# Task details
Reproduce the entries that follow exactly. No picture should appear in the result.

# Entries taken from a collection
=== Begin Enclosure ===

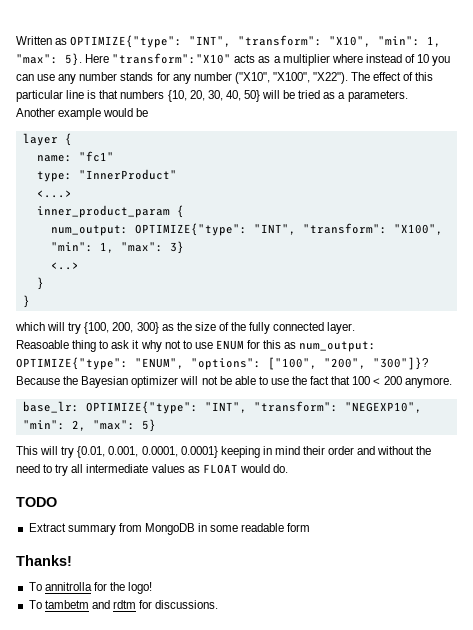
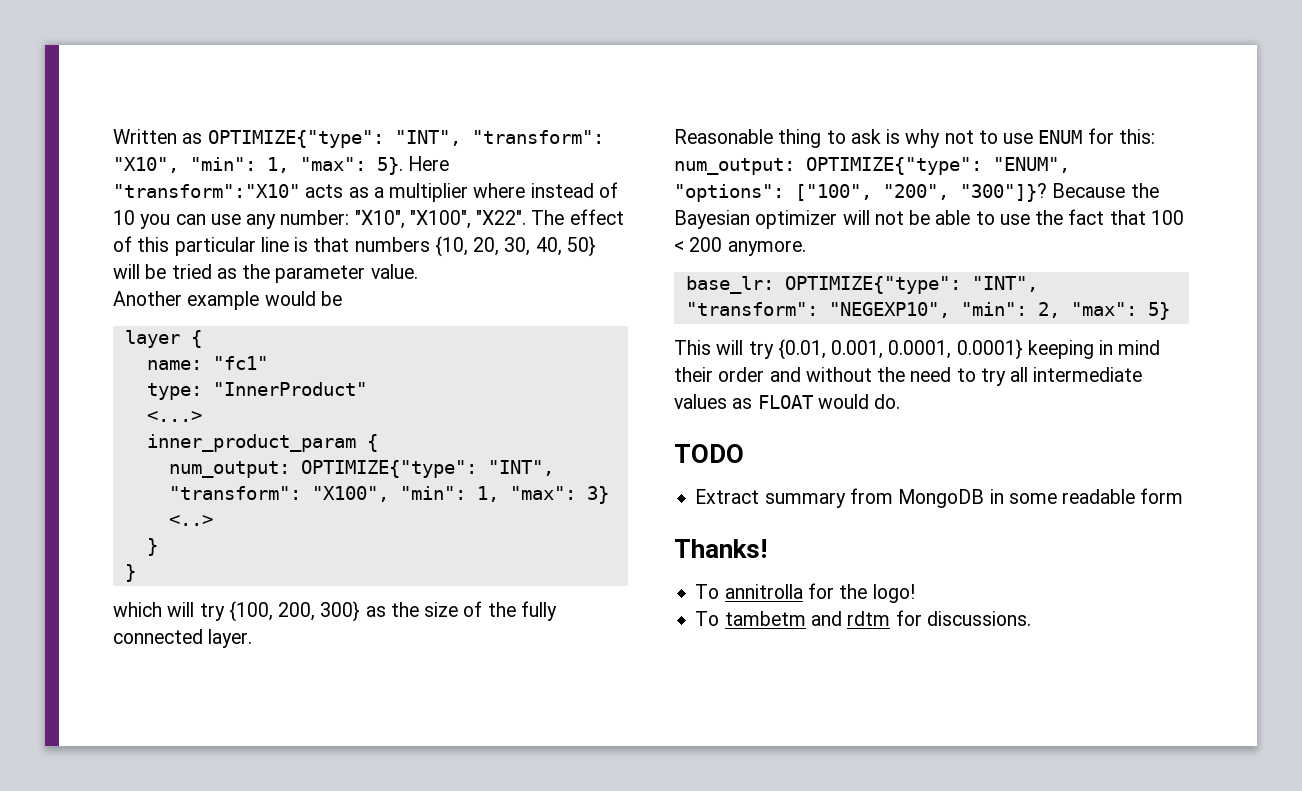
[79,72,349,84] number stands for any number ("X10", "X100", "X22"). -> [280,210,527,229] number: "X10", "X100", "X22".
[338,90,408,102] a parameters. -> [242,264,418,283] the parameter value.
[16,340,69,349] Reasoable -> [674,129,773,144] Reasonable
[132,340,140,349] it -> [886,129,901,144] is
[263,340,297,349] this as -> [1118,129,1155,144] this:

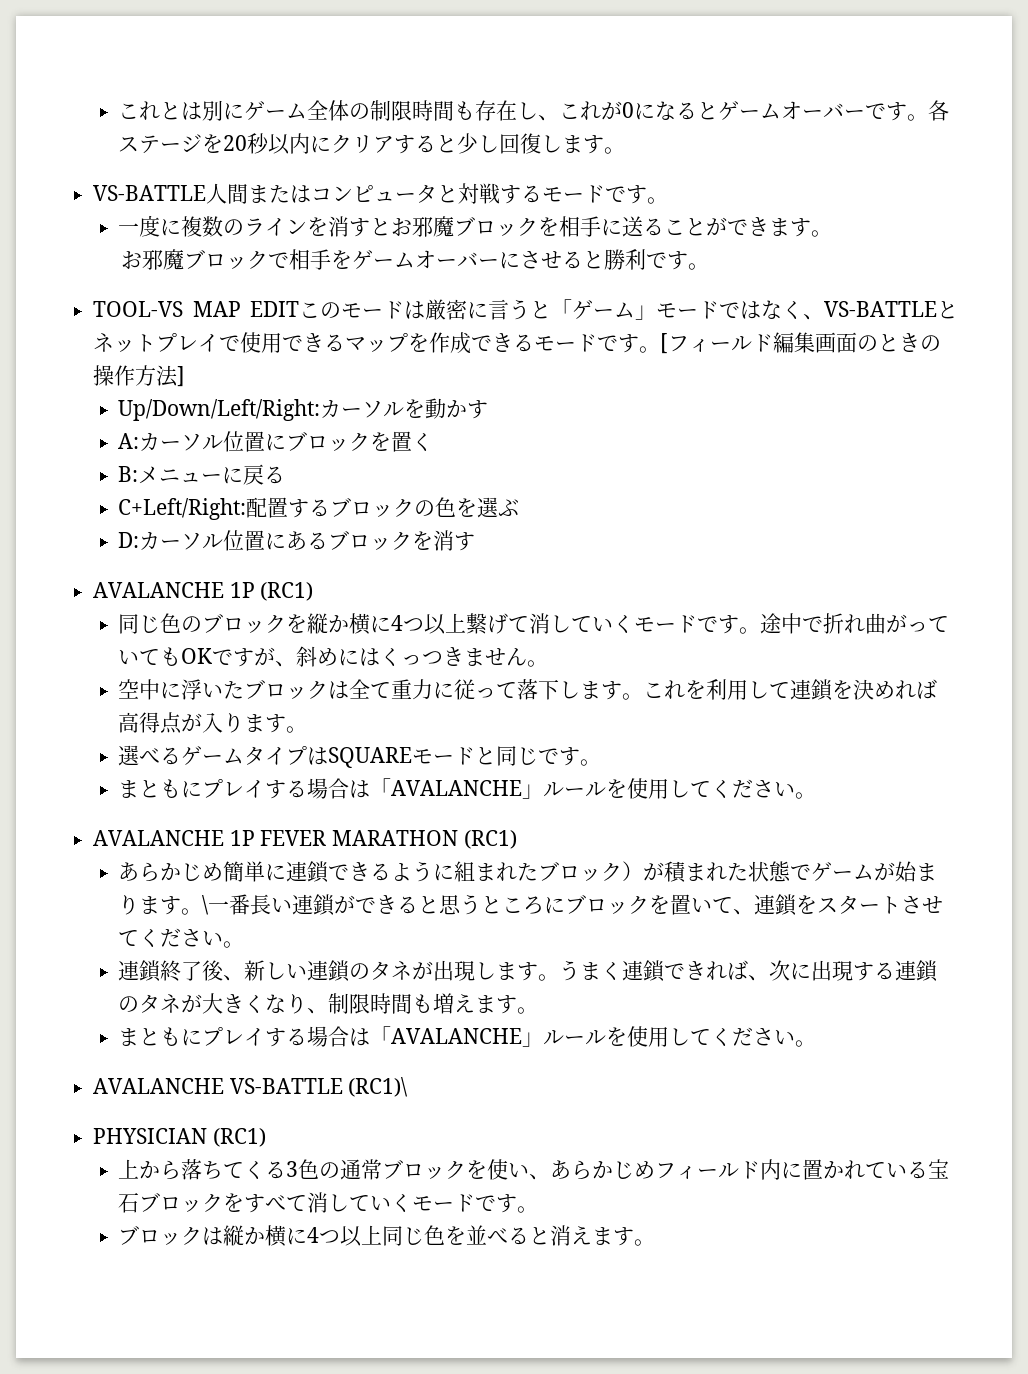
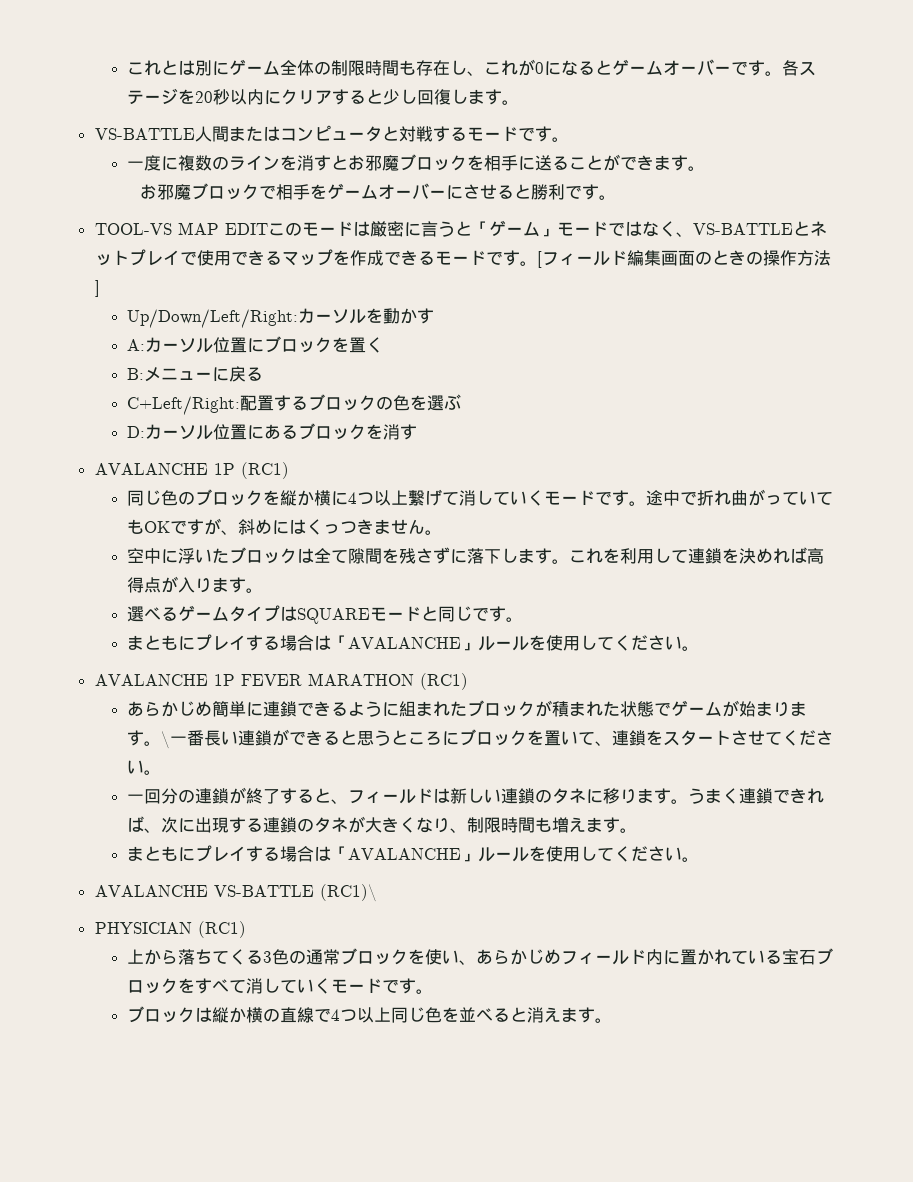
[391,679,518,700] 重力に従って -> [347,547,467,564] 隙間を残さずに
[622,861,644,881] ） -> (535, 709) none
[118,960,245,982] 連鎖終了後、 -> [126,787,450,804] 一回分の連鎖が終了すると、フィールドは
[412,960,497,981] が出現し -> [585,788,637,804] に移り
[286,1228,308,1245] に -> [262,1007,331,1023] の直線で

=== End Enclosure ===

# Result for this exercise
[79,72,349,84] number stands for any number ("X10", "X100", "X22"). -> [280,210,527,229] number: "X10", "X100", "X22".
[338,90,408,102] a parameters. -> [242,264,418,283] the parameter value.
[16,340,69,349] Reasoable -> [674,129,773,144] Reasonable
[132,340,140,349] it -> [886,129,901,144] is
[263,340,297,349] this as -> [1118,129,1155,144] this:

[391,679,518,700] 重力に従って -> [347,547,467,564] 隙間を残さずに
[622,861,644,881] ） -> (535, 709) none
[118,960,245,982] 連鎖終了後、 -> [126,787,450,804] 一回分の連鎖が終了すると、フィールドは
[412,960,497,981] が出現し -> [585,788,637,804] に移り
[286,1228,308,1245] に -> [262,1007,331,1023] の直線で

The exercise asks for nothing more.